Court of Appeals of Ohio, Sixth District, Sandusky

January 6, 2017

State of Ohio Appellee
v.
Kalyn R. Green Appellant

         Trial Court No. 15 CR 585

          Thomas L. Stierwalt, Sandusky County Prosecuting Attorney, and Norman P. Solze, Assistant Prosecuting Attorney, for appellee.

          Matthew P. Mundrick, for appellant.

          DECISION AND JUDGMENT

          JENSEN, P.J.

         {¶ 1} This is an appeal filed pursuant to Anders v. California, 386 U.S. 738, 87 S.Ct. 1396, 18 L.Ed.2d 493 (1967). Defendant-appellant, Kalyn R. Green, appeals the February 5, 2016 judgment of the Sandusky County Court of Common Pleas, convicting her of aggravated trafficking in drugs and illegal assembly of chemicals for manufacture of drugs, and sentencing her to an aggregate prison term of five years.

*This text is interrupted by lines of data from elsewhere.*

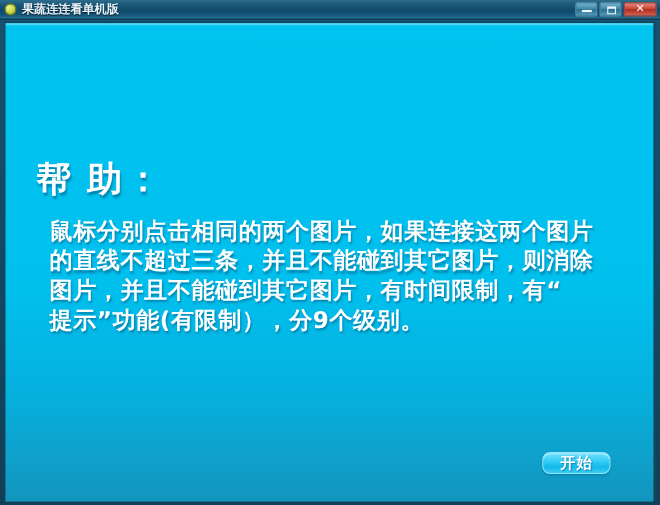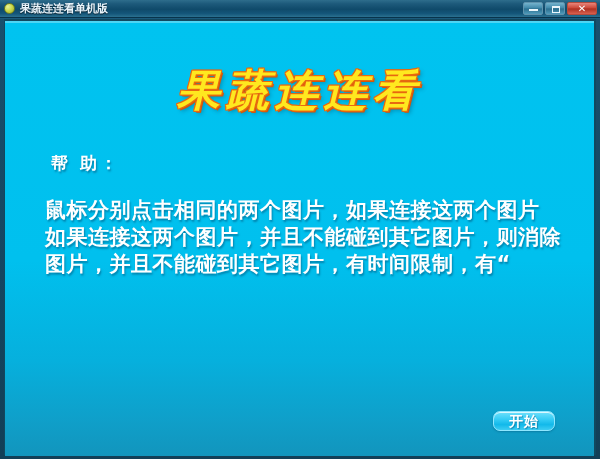"果蔬连连看" div { html: <div>果蔬连连看</div> -> none }
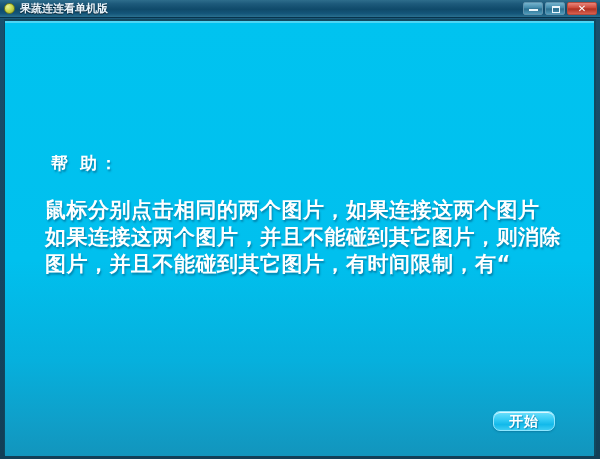"帮 助：" #help-heading { font-family: none -> Liberation Serif, serif; font-size: 17px -> 32px; left: 46px -> 28px }
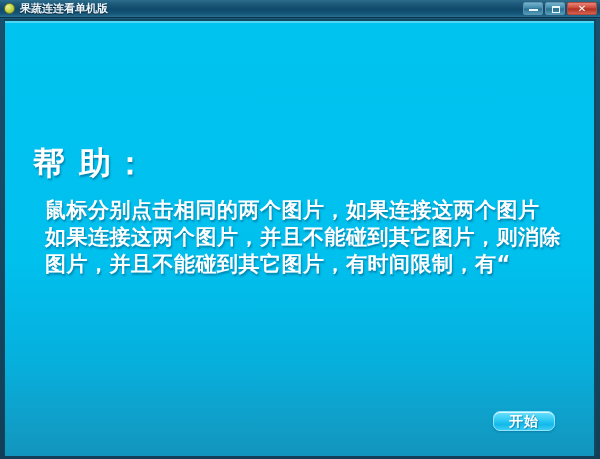"如果连接这两个图片，并且不能碰到其它图片，则消除" div.help-line { text: 如果连接这两个图片 -> 的直线不超过三条 }
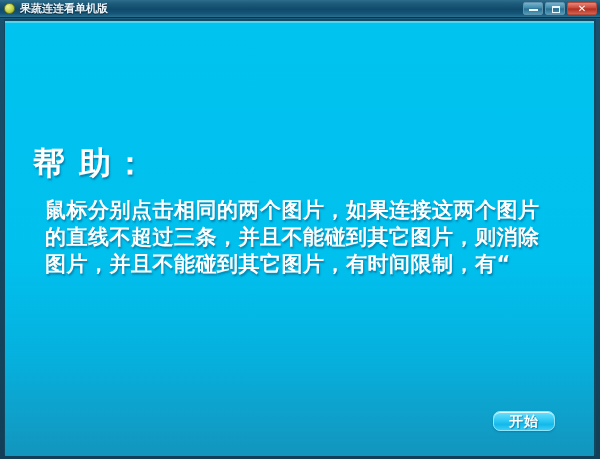"提示”功能(有限制），分9个级别。" div.help-line { html: none -> <div>提示”功能(有限制），分9个级别。</div> }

For the reasons that follow, we affirm the trial court's judgment, and we grant counsel's accompanying motion to withdraw as counsel for Green.

         I. Background

         {¶ 2} On July 2, 2015, defendant-appellant, Kalyn R. Green, was indicted on two counts of aggravated trafficking in drugs, illegal assembly of chemicals for manufacture of drugs, illegal manufacture of drugs, two counts of endangering children, and engaging in a pattern of corrupt activity. On February 5, 2016, Green entered a plea of guilty to one count of aggravated trafficking in drugs, a violation of R.C. 2925.03(A)(1)(C)(1)(b), a third-degree felony (Count 2), and one count of illegal assembly of chemicals for manufacture of drugs, a violation of R.C. 2925.041(A), a second-degree felony (Count 3). The remaining charges were dismissed. Green was sentenced on February 5, 2016, to a prison term of 24 months on Count 2 and three years on Count 3, to be served consecutively to each other but concurrently with a sentence imposed by the Seneca County Court of Common Pleas. She was also sentenced to three years' postrelease control and a one-year driver's license suspension. Her conviction and sentence were memorialized in a judgment entry journalized on February 5, 2016.[1]

         {¶ 3} Appellate counsel was appointed for Green, and a notice of appeal was timely filed. After reviewing the record, however, counsel has determined the appeal to be wholly frivolous and requests permission to withdraw as counsel under Anders v. California, 386 U.S. 738, 87 S.Ct. 1396, 18 L.Ed.2d 493 (1967).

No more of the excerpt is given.